Why Do They Hate Us?

Pat Chaffee, reflections on 2012 Pakistan Delegation

Azkar wanted to tell his story. He approached Paki Wieland, one of the Code Pink
peace delegates mingling with the crowd of Pakistani and international journalists in the large
hall of the Islamabad Marriot Hotel. Paki switched on her voice recorder. I drew closer to
listen.
“My young cousin,” said Azkar, “was a civil engineer. He was helping to build up our
country.” Embittered against the United States and NATO for the carnage caused by drones, he
joined the militants. Azkar’s cousin knew these people. They were his friends and neighbors.
They were teachers, mothers, masons, goatherds. “He trained for two or three years to be a
suicide bomber. He blew himself up. Such a loss for Pakistan.”

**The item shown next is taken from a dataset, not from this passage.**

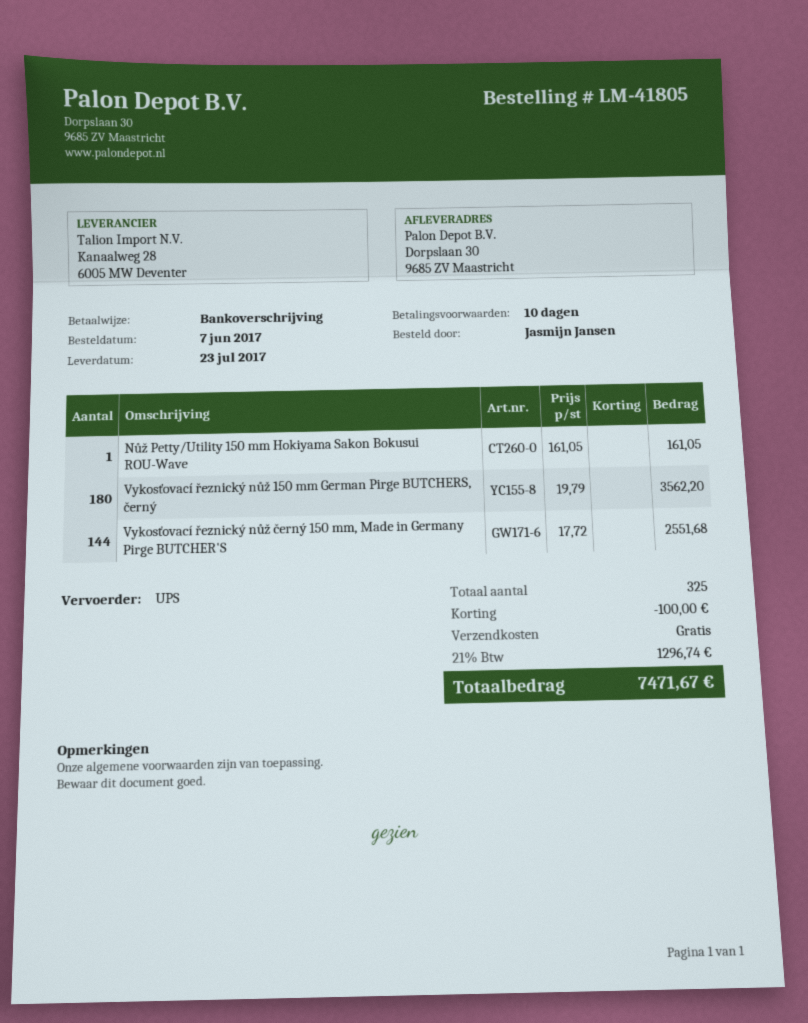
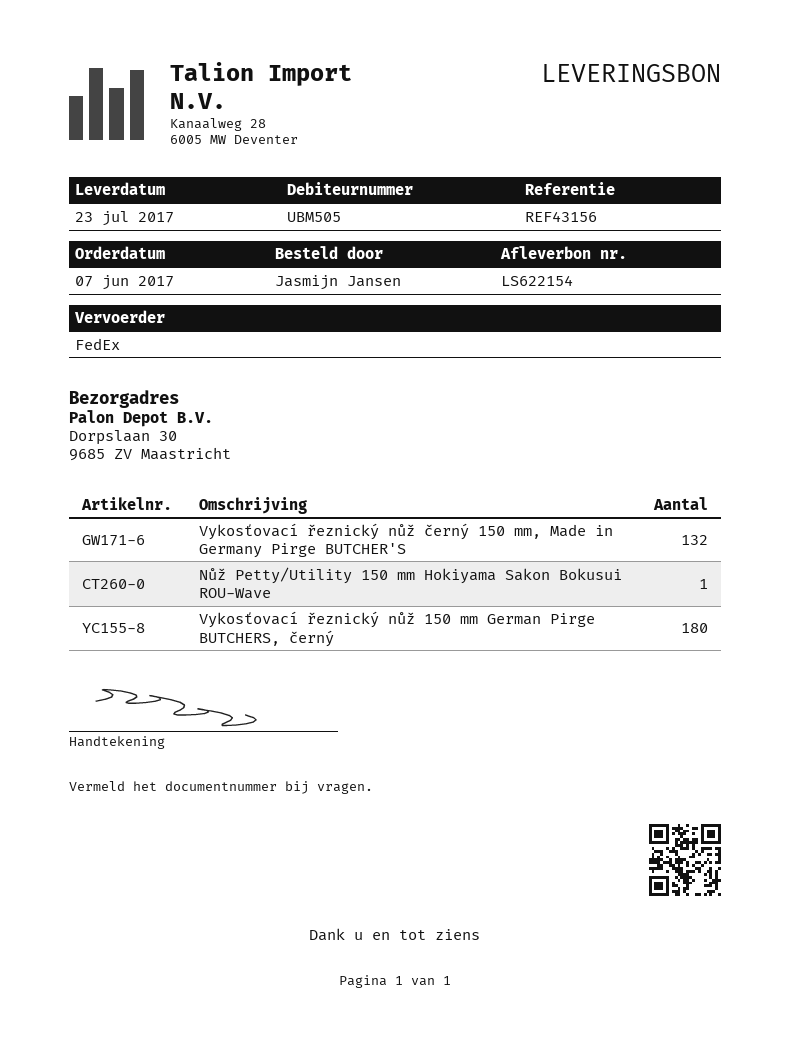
shipping method: UPS -> FedEx
Vykosťovací řeznický nůž černý 150 mm, Made in Germany Pirge BUTCHER'S: 144 -> 132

Paki and I tried to enter into his grief. Of course, in no real way could we do this. How
could we understand the anger and hopeless desperation that drives a promising young man
to take innocent lives as well as his own, in hope that his action will somehow stop Hellfire
missiles? How could we understand the sadness and anger of a cousin mourning his deep
personal loss as well as the loss for his country?
We could, and did, tell Azhar that we agreed that the U.S. drone attacks are illegal,
immoral, and inhumane. We could, and did, tell him that we were two of a thirty-four U.S.
citizens who came to Pakistan on behalf of hundreds of thousands of other U.S. citizens who
oppose our government’s drone warfare.
We thanked Azkar for sharing his story, and joined the crowd settling down for the press
conference, called by Imran Kahn, candidate for Prime Minister, to promote the Peace March—
actually a caravan—from Islamabad to Waziristan to call attention to the murder of innocent
civilians by drone strikes. In question after question, journalists focused on security aspects
of the March. Did the participants have police escort? What were the possibilities of attack?
What were the precautions against an assault against Imran?
The last word, however went to Laureen Booth, a featured journalist at the conference.
Laureen shamed the other journalists with her passionate plea: “Please do not focus on the
security of participants. The March was to focus on security of the innocent people in target
areas. The purpose of this March was to end drone warfare.”